Nous avons marché une heure, puis nous sommes entrés dans une forêt où nous avons trouvé un pré tondu, ceint d'arbres.
Nous avons monté notre tente. La paroi est si fine qu'on a peur que la moindre brindille la transperce.
Une fois les matelas gonflés et les sacs de couchage décompressés pour qu'ils reprennent de leur gonflant, il était temps de faire bouillir de l'eau. Nous sommes allés manger nos repas lyophilisés assis sur des cailloux, contemplant le coucher de soleil.
J'avais acheté une longue cuiller en métal pour pouvoir bien touiller au fond du paquet de mes repas lyophilisés, ça s'est avéré plus efficace que les cuillers en plastique de chez Décathlon qui se tordent et menacent de rompre.
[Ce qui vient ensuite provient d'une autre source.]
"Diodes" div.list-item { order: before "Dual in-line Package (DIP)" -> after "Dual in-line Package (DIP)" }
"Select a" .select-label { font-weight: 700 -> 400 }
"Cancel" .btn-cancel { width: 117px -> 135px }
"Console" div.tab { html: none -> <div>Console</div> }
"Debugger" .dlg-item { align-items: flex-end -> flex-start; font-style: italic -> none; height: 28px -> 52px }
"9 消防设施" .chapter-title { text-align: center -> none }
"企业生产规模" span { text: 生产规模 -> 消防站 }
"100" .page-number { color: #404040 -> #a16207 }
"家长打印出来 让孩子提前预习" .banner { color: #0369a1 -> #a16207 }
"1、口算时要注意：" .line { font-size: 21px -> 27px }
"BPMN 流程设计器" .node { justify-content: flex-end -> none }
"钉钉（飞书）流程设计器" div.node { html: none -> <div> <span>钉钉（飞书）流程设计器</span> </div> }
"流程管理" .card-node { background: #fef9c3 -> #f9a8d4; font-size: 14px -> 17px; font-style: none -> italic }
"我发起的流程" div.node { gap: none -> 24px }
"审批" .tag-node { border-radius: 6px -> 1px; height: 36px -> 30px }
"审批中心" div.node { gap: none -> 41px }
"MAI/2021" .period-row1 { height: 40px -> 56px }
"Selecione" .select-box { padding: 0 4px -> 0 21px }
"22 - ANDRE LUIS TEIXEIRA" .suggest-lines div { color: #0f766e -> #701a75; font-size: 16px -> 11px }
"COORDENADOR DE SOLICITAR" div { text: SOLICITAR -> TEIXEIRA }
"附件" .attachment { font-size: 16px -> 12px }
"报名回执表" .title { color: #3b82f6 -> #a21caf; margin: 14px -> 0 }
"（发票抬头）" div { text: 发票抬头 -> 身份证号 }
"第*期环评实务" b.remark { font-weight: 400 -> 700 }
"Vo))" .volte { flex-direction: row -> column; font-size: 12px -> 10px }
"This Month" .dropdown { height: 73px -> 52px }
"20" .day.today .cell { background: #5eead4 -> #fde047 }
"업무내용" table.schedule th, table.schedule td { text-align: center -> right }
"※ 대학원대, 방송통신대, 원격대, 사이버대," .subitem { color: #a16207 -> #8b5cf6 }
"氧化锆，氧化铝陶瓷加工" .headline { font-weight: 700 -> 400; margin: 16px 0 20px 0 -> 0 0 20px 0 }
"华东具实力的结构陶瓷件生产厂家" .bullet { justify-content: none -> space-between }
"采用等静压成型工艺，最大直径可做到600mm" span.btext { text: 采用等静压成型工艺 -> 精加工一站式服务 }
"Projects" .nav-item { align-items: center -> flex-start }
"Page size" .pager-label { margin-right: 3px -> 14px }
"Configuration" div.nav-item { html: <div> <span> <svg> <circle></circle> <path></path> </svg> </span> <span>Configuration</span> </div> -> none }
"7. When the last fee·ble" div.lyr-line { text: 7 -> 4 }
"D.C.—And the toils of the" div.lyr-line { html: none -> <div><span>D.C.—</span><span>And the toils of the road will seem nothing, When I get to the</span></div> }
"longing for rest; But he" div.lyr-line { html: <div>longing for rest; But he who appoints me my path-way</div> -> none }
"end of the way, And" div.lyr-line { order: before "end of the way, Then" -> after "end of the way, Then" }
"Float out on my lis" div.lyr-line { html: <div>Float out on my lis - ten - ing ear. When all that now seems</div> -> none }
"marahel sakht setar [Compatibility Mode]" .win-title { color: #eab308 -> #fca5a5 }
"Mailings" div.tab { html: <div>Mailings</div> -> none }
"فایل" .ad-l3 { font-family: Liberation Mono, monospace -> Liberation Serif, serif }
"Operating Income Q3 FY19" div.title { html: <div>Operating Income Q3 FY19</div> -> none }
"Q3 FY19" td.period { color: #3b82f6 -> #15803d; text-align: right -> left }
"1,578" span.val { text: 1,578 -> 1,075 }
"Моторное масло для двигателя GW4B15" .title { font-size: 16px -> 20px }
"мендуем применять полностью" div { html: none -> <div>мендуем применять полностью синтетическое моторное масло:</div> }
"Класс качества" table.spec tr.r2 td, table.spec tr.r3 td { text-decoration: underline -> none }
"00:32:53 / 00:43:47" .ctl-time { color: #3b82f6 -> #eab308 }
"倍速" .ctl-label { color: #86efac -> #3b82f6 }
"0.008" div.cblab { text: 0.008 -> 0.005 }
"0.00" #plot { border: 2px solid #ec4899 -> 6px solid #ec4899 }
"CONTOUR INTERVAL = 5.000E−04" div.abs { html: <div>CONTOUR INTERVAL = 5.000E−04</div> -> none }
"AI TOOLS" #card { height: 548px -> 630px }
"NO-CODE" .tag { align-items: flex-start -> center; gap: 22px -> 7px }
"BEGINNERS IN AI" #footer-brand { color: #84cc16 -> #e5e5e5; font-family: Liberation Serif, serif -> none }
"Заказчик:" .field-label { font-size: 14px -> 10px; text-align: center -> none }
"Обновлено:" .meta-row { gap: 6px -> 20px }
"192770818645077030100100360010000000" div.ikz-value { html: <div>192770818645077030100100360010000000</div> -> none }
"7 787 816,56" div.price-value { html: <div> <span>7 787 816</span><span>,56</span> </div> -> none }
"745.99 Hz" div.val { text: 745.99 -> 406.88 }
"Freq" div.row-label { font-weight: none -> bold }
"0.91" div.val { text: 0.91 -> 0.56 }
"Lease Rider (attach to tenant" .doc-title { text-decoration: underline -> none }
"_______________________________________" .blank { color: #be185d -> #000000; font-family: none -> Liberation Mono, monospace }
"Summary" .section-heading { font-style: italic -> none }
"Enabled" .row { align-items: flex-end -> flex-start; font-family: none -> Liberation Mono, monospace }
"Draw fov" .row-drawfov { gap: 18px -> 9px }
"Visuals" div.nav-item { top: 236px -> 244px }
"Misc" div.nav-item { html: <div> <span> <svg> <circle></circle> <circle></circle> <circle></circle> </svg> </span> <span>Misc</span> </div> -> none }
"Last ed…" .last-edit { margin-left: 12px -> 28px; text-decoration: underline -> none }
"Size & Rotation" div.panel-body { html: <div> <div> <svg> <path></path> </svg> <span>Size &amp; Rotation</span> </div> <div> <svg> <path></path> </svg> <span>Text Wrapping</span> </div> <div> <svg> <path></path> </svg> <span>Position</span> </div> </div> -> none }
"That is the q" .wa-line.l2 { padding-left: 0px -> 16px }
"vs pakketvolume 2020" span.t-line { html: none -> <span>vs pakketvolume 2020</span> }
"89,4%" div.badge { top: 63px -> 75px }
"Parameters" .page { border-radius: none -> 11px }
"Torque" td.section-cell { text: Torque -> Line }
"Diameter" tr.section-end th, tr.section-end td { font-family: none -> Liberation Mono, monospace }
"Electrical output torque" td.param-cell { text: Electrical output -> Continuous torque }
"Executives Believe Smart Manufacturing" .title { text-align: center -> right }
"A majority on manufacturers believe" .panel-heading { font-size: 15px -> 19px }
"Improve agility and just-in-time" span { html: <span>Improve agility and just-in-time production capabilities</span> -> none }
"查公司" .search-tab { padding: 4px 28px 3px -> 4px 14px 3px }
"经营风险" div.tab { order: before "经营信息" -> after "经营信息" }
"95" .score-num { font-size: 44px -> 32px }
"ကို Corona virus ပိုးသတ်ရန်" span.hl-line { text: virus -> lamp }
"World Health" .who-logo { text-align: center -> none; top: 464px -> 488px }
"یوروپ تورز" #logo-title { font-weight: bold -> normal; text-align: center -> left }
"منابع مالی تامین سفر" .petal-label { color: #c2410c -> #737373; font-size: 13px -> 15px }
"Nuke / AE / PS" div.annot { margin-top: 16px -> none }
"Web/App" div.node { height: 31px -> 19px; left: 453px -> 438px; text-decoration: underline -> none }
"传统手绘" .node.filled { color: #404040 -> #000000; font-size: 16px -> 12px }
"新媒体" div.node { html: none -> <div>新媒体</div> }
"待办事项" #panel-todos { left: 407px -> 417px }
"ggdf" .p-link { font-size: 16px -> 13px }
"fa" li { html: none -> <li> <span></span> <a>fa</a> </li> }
Place à la nuit. Lors des bivouacs, j'ai encore peur, plus du facteur humain que des animaux. Nous avions isolé nos déchets alimentaires en hauteur, dans un arbre. Mais que peut-on contre une bande de fous ?
Durant la nuit, de gros animaux sont venus rôder autour de nous. Je présume que c'étaient des sangliers. Nous avons eu un peu chaud, mais c'est surtout l'humidité qui nous a causé des problèmes. À notre réveil, nous nous sommes rendus compte que nos sacs de couchage étaient franchement mouillés. Il y avait beaucoup de condensation à l'intérieur de notre tente. Nous avons rangé nos affaires comme nous avons pu, en sachant que nous devrions tout faire sécher une fois chez nous.
Le pré était couvert de brouillard. Nous sommes repartis par le même chemin que la veille, heureux d'avoir fait quelque chose d'inhabituel à quelques minutes en voiture de chez nous.
Nous nous sommes arrêtés dans une boulangerie pour acheter un petit-déjeuner, puis nous sommes rentrer chez nous, en commençant par faire sécher notre matériel. La journée commençait bien.